** Opening Working data block **
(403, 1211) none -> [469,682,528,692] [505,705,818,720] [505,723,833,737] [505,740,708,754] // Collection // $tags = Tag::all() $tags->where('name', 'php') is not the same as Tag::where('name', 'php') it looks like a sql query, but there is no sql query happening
** Closing Working data block **
** Opening Working data block **
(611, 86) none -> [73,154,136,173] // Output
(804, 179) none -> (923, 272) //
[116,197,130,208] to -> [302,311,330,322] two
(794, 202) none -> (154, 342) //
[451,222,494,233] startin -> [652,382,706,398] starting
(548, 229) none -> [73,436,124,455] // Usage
** Closing Working data block **
Problem statement >>
Scan the data above; copy every line where "none" appears.

Result of the exercise >>
(403, 1211) none -> [469,682,528,692] [505,705,818,720] [505,723,833,737] [505,740,708,754] // Collection // $tags = Tag::all() $tags->where('name', 'php') is not the same as Tag::where('name', 'php') it looks like a sql query, but there is no sql query happening
(611, 86) none -> [73,154,136,173] // Output
(804, 179) none -> (923, 272) //
(794, 202) none -> (154, 342) //
(548, 229) none -> [73,436,124,455] // Usage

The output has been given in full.